That's a Foreign Extra Stout (FES). I like it. And if it was good enough for this guy . . .



-Cheers


----------



## chris haynie (Sep 15, 2009)

michael jackson is one of my heroes.


----------



## Adam Swilling (Feb 12, 2009)

Lori Longardino said:


> We like equal amounts of grey goose vodka and sugar free redbull with a splash of cranberry juice. :twisted:


 We call that "liquid crack" around these parts. I tried it once. Once.


----------



## Lori Longardino (Apr 4, 2009)

Adam Swilling said:


> We call that "liquid crack" around these parts. I tried it once. Once.
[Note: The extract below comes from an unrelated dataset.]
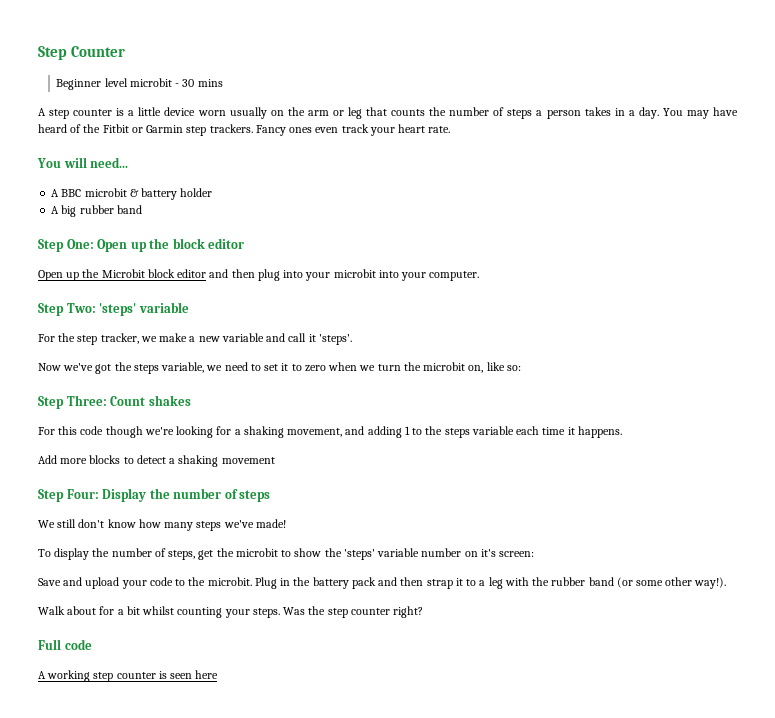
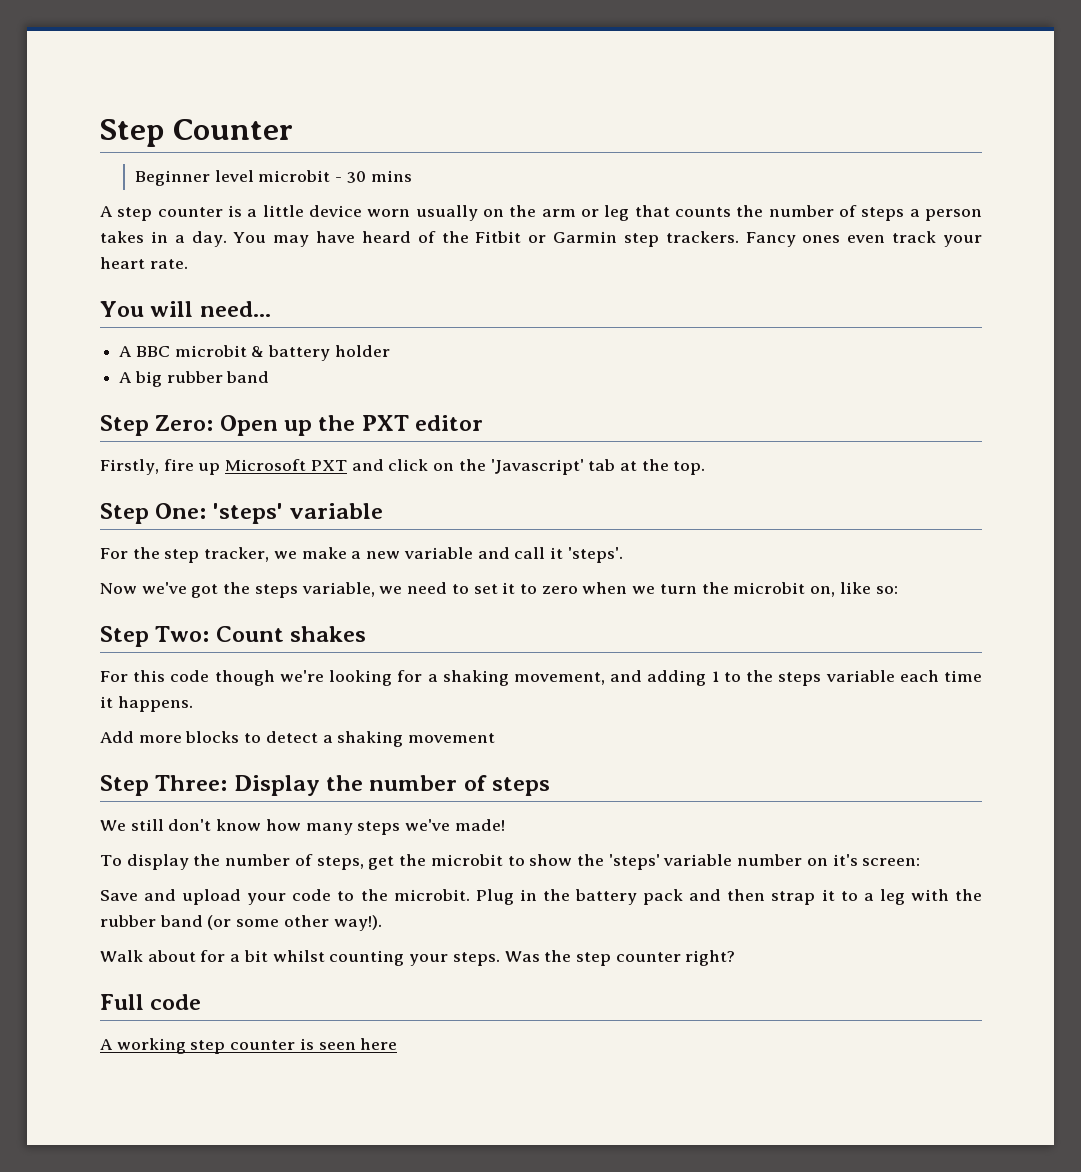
[66,238,205,252] One: Open up the block -> [155,415,409,436] Zero: Open up the PXT
[38,269,480,281] [38,303,96,316] Open up the Microbit block editor and then plug into your microbit into your computer. // Step Two: -> [100,459,706,475] [100,503,207,524] Firstly, fire up Microsoft PXT and click on the 'Javascript' tab at the top. // Step One:
[66,395,107,406] Three: -> [155,626,210,642] Two:
[66,489,99,499] Four: -> [155,775,228,791] Three:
 LOL, You have to be carefull with them. They can sneek up on you.


----------



## Chris McDonald (May 29, 2008)

Lee has the best dog training questions. 
Costa Rica + cheap smokes + good booze + attack dogs + cock fights = ?


----------



## Lori Longardino (Apr 4, 2009)

Chris McDonald said:


> Lee has the best dog training questions.
> Costa Rica + cheap smokes + good booze + attack dogs + cock fights = ?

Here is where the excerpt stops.